I’ve been hearing nothing but good things about The Long Walk, so it was a surprise to me that, among the five-person group with whom I attended the movie, it only got a 20% approval rate (and the one who liked it was me). Among the complaints that I collected in the post-screening debrief was that it felt like torture porn to one, was too violent for others, that the character development was underbaked, and the film was denounced as largely predictable. For the more personally subjective takes, I can say that the film is definitely one of the more gruesomely violent that I’ve seen this year (bar something like Final Destination: Bloodlines, where the violence is more fantastical and cartoonish). For the critiques of structure, I also can’t provide evidence that the film didn’t follow a fairly straightforward narrative throughline or that every character felt fully fleshed out. To the latter, I would argue that the confinement of the narrative to a dwindling band of fifty teenaged boys walking on a road necessitates that backstory and character be revealed through dialogue, which can run counter to what one expects from film as a medium. For the former, I would make a very similar argument; containment of the premise makes the eventuality of the stations of the plot inevitable, but that alone is not inherently a negative. 

Although this wasn’t the first of Stephen King’s novels to be published, it is the first that he wrote, only seeing publication several years after Carrie under King’s pen name Richard Bachman. He began writing it as a college student in the mid-sixties, and I think that these facts are obvious from the text itself — both that it’s highly influenced by the Vietnam War (a time during which widespread media allowed for Americans to see drafted boys get blown to bits on the nightly news for the first time) and that it’s the writing of a young, not-yet-fully-developed author. That’s not entirely a bad thing, however, as it allows for this update of the material (sort of; it’s set in a dystopian future but has all the trappings of this bad future having happened due to something awful in the 1970s, not Next Sunday, AD) to speak to a different social crisis, our contemporary one in which society relegates its youth to die horribly for the viewing pleasure of the masses. If anything, it was perhaps too early, as it feels like an answer to the dystopian YA literature adaptation glut of a decade ago, a commentary on The Hunger Games and its imitators while being a darker, meaner, grislier concept that plays out under a different regime. 

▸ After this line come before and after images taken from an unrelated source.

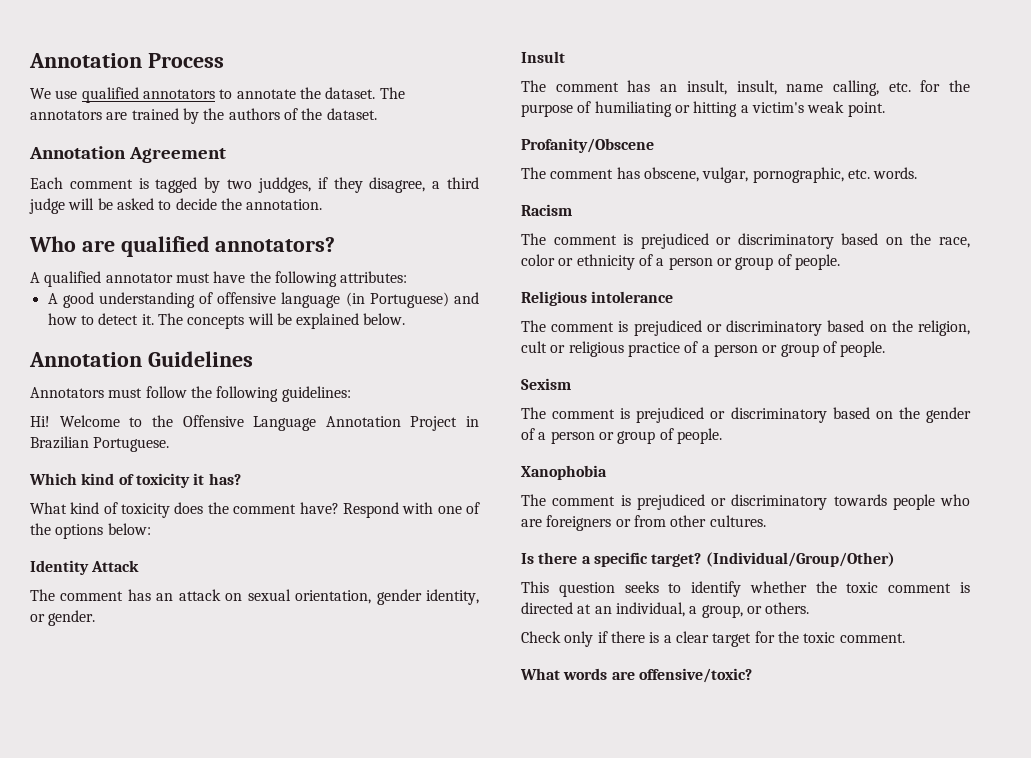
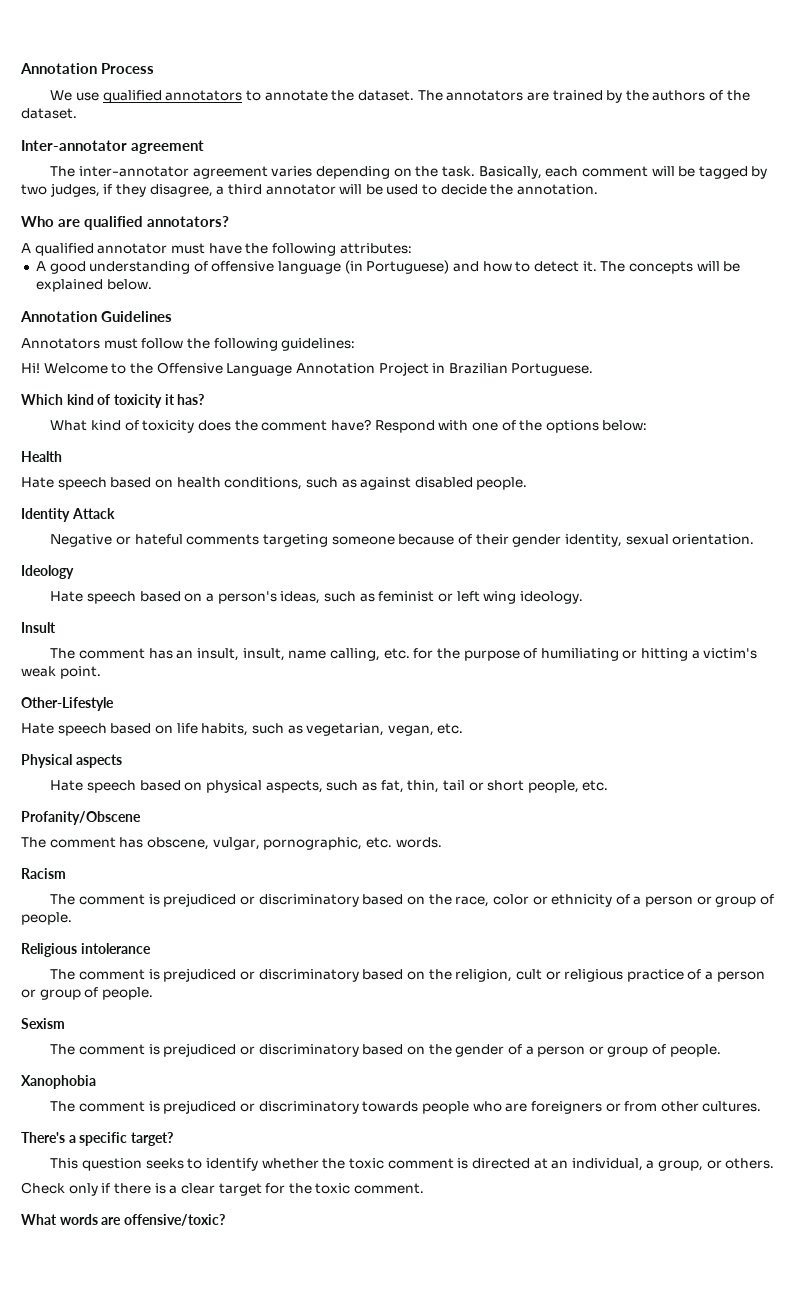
[29,146,226,163] [30,177,149,189] Annotation Agreement // Each comment is -> [21,140,204,154] [50,166,696,179] Inter-annotator agreement // The inter-annotator agreement varies depending on the task. Basically, each comment will be
[257,177,311,193] juddges, -> [49,183,100,197] judges,
[29,198,154,214] judge will be asked -> [265,184,419,195] annotator will be used
[30,560,140,575] [30,589,480,605] [30,610,96,626] Identity Attack // The comment has an attack on sexual orientation, gender identity, or gender. -> [21,451,62,462] [21,477,528,490] [21,508,115,522] [50,534,755,547] [21,565,74,579] [50,591,583,604] Health // Hate speech based on health conditions, such as against disabled people. // Identity Attack // Negative or hateful comments targeting someone because of their gender identity, sexual orientation. // Ideology // Hate speech based on a person's ideas, such as feminist or left wing ideology.
(885, 109) none -> [21,697,114,711] [21,723,464,736] [21,754,122,768] [50,780,609,793] // Other-Lifestyle // Hate speech based on life habits, such as vegetarian, vegan, etc. // Physical aspects // Hate speech based on physical aspects, such as fat, thin, tail or short people, etc.
[521,552,578,564] Is there -> [21,1132,65,1143] There's
[705,552,895,567] (Individual/Group/Other) -> (173, 1139) none

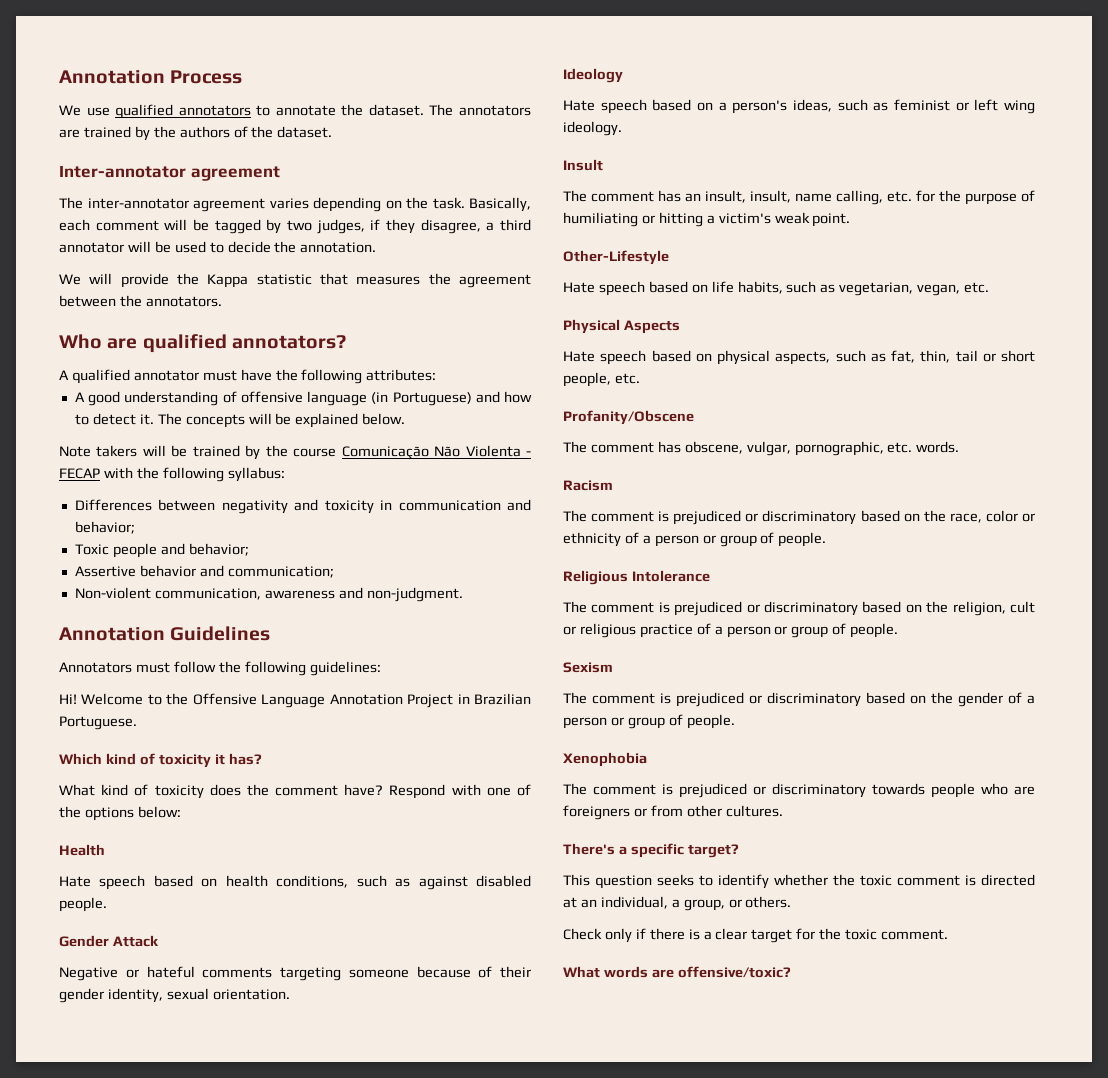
(599, 189) none -> [59,273,531,288] [59,295,222,307] // We will provide the Kappa statistic that measures the agreement between the annotators.
(152, 284) none -> [59,445,531,460] [59,467,285,482] [74,499,532,514] [74,521,135,534] [74,543,249,558] [74,565,334,578] [74,587,463,602] // Note takers will be trained by the course Comunicação Não Violenta - FECAP with the following syllabus: // Differences between negativity and toxicity in communication and behavior; // Toxic people and behavior; // Assertive behavior and communication; // Non-violent communication, awareness and non-judgment.
[21,508,70,522] Identity -> [59,935,109,947] Gender
[75,754,122,768] aspects -> [623,320,680,334] Aspects
[80,943,151,954] intolerance -> [631,570,710,582] Intolerance
[21,1075,96,1089] Xanophobia -> [563,752,647,767] Xenophobia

The main character of the film is Ray Garraway (Cooper Hoffman), who submitted himself to a lottery in which there is a 98% certainty that he will die, on the one chance that he will be the survivor of the fifty “Walkers” who wins a massive cash prize as well as the opportunity to make one “wish.” This is over the wishes of his mother (Judy Greer), who has already lost her husband, a victim of state violence after teaching outlawed ideas to his son post-societal collapse. The competition itself is annual and features one boy from every state, all of whom set out to travel down Route 1 on foot, with the caveat that they must maintain a speed greater than three miles per hour, with a system of warnings issued for falling below that threshold before the boy’s “ticket gets punched”—that is, shot in the face by the accompanying military guard, led by “The Major” (Mark Hammil). Other competitors that we spend some time with and get to know include: Richard Harkness (Jordan Gonzalez), the one with big glasses who’s hoping to write a book about what it’s like to participate in the Long Walk; Collie Parker (Kitigan Zibi Anishinabeg First Nation actor Joshua Odjick), a tough jock; athlete and apparent ringer Billy Stebbins (Garrett Wareing); religious Arthur Baker (Tut Nyuot) of Baton Rouge (represent!); yapper Hank Olson (Ben Wang); and your garden variety Stephen King long-haired antisocial shit-stirrer Barkovitch (Charlie Plummer). The person that Ray grows closest to, however, is Peter McVries (David Jonsson), an orphaned young man with a striking scar on the side of his face. A few of these doomed boys dub themselves “the Musketeers,” but their boisterous false optimism is immediately challenged by the death of the first of their number, a kid named Curley who had clearly lied about his age in order to enter the Walk. Alliances are formed and fall apart, friendships are made and then tragically cut short at the hands of carbine-wielding death squads, and the mental and physical anguish and turmoil play out as the boys’ numbers dwindle. 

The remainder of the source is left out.